Creo que ese puede ser un buen modo de hacérselas con eso que implica nuestra práctica, porque, más allá de todo lo que podamos ofertar, “escuchar que un paciente no demanda análisis sino otra cosa, exige también una escucha analítica” (Sotolano 1993, 17).

Bibliografía:

- Alemán J. y Larriera, S. (2006). Existencia y sujeto. Málaga: Miguel Gómez Ediciones.

- Diamand, M. (1993). ¿Quién admite a quién? La clínica psicosomática. En: Revista Psicoanálisis y El Hospital. N°2, 22-24.

- Esposito, S. et al (1993). De test-hijo en peligro al arroz con leche: La clínica con niños. En: Revista Psicoanálisis y El Hospital. N°2, 20-22.

- Gamnsie, S. (2009). La interconsulta: una práctica del malestar. Buenos Aires: Del Seminario.

- Laznik, D. (1991). La escucha. En: La responsabilidad del analista. Buenos Aires: Estilos.

- Laznik, D.: “Elizabeth. von R.: del padecimiento a la queja y de la queja a la producción del síntoma analítico”. Ficha de la cátedra, 2007.

- Pujó, M. (1993). Modos de lo inadmisible. En: Revista Psicoanálisis y El Hospital. N°2, 37-39.

- Scavino, R. (1993). La admisión en tanto operación. En: Revista Psicoanálisis y El Hospital. N°2, 7-8.

- Sotolano, O. (1993). La admisión en la Institución Hospitalaria. En: Revista Psicoanálisis y El Hospital. N°2, 13-17.

- Spinelli, C, Pérez, S. (1993). Una apuesta: la Des-admisión manicomial. En: Revista Psicoanálisis y El Hospital. N°2, 39-41.

 Esteban Salvia es estudiante de la carrera de Psicología de la UBA.

[1] Este trabajo fue elaborado como informe final de la práctica profesional “La angustia en la experiencia analítica” de la carrera de psicología de la UBA a cargo de Leopoldo Kligmann, 2do. cuatrimestre de 2016.

[2] Diccionario de la Real Academia Española, en: www.rae.es Fecha de consulta: 1 de noviembre de 2016. El subrayado es mío.
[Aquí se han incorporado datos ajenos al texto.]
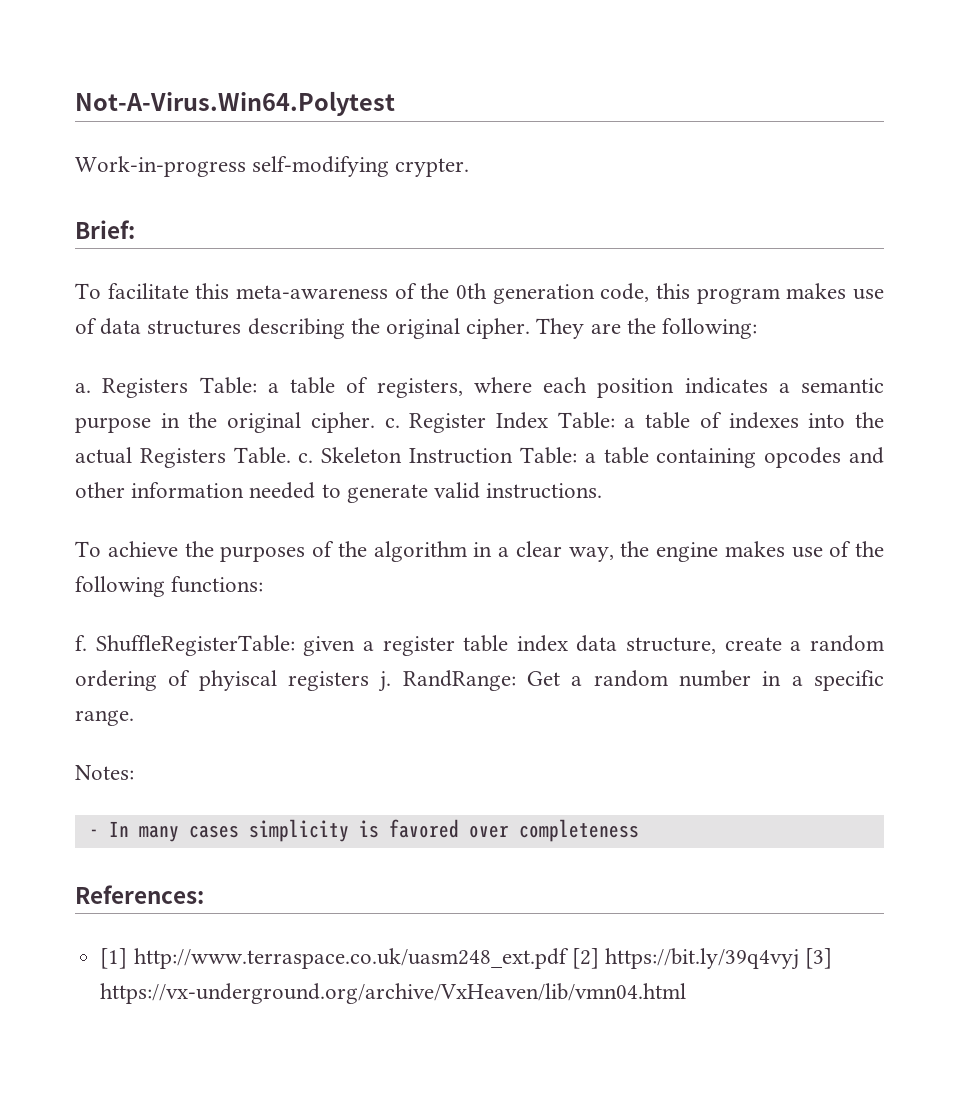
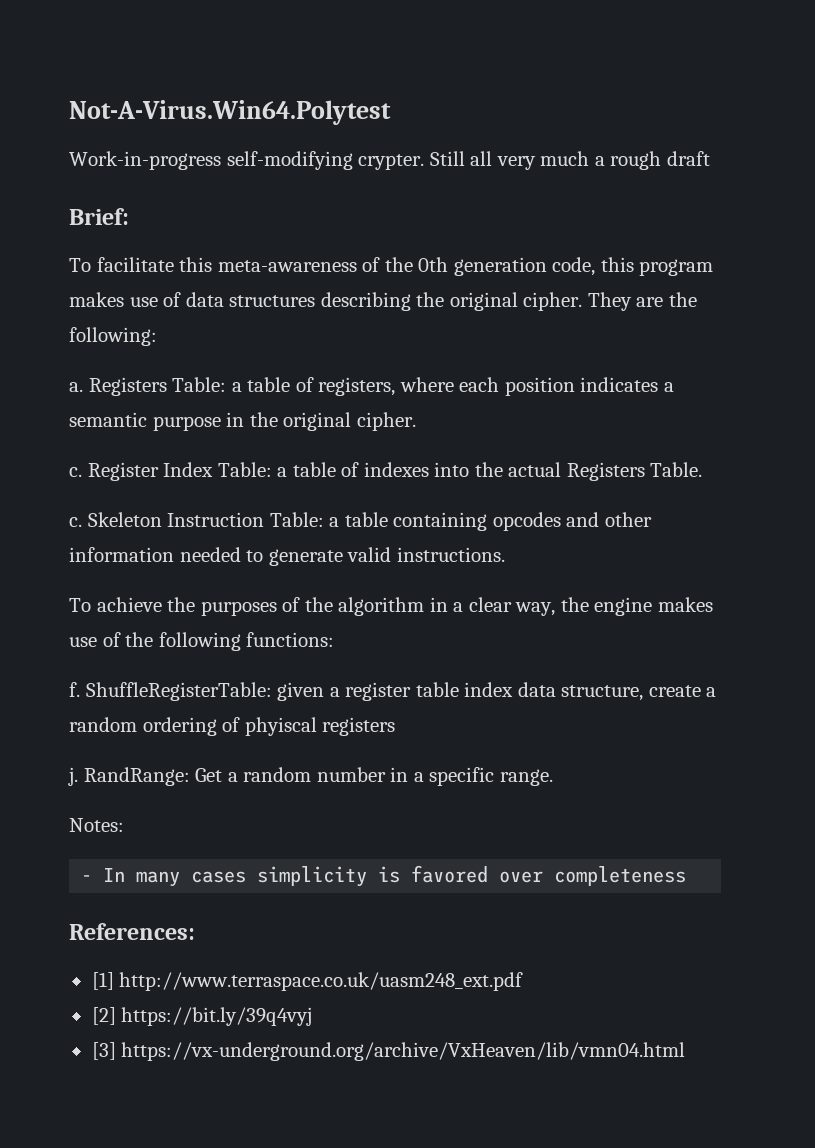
(470, 167) none -> [429,151,710,170] Still all very much a rough draft
(375, 422) none -> (416, 421) //
(291, 455) none -> (703, 469) //
(369, 681) none -> (396, 726) //
(569, 958) none -> (524, 981) //
(799, 959) none -> (313, 1016) //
[3]Bartleby es el personaje del maravilloso cuento homónimo del escritor estadounidense Herman Melville. Este personaje, que ante algunas tareas que su jefe le pide, responde: “Preferiría no hacerlo”. Sin mostrar incomodidad, ni enojo o impaciencia, Bartleby muestra un desempeño impecable en su puesto. Salvo esto que a veces manifiesta. Simplemente hay cosas que no quiere hacer y ante eso, de su boca solo escapa una sentencia: “preferiría no hacerlo”, respuesta que va hundiendo a su jefe en el desconcierto, hasta el punto de preguntarse qué hacer con él. En palabras de éste: “Bartleby es uno de esos seres de quienes nada es indagable, salvo en fuentes originales: en este caso, exiguas.” ¿Qué buscar ahí donde parece no haber algo para indagar, sobre todo cuando lo que se escucha es que algo no anda bien? Agradezco a Dante Cima la referencia literaria y el aporte que con la misma hizo para seguir pensando el caso que aquí nos concierne.

[4] ¿O sería más preciso decir que lo que intentaba Freud con su oferta era, en realidad, armar la escena analítica?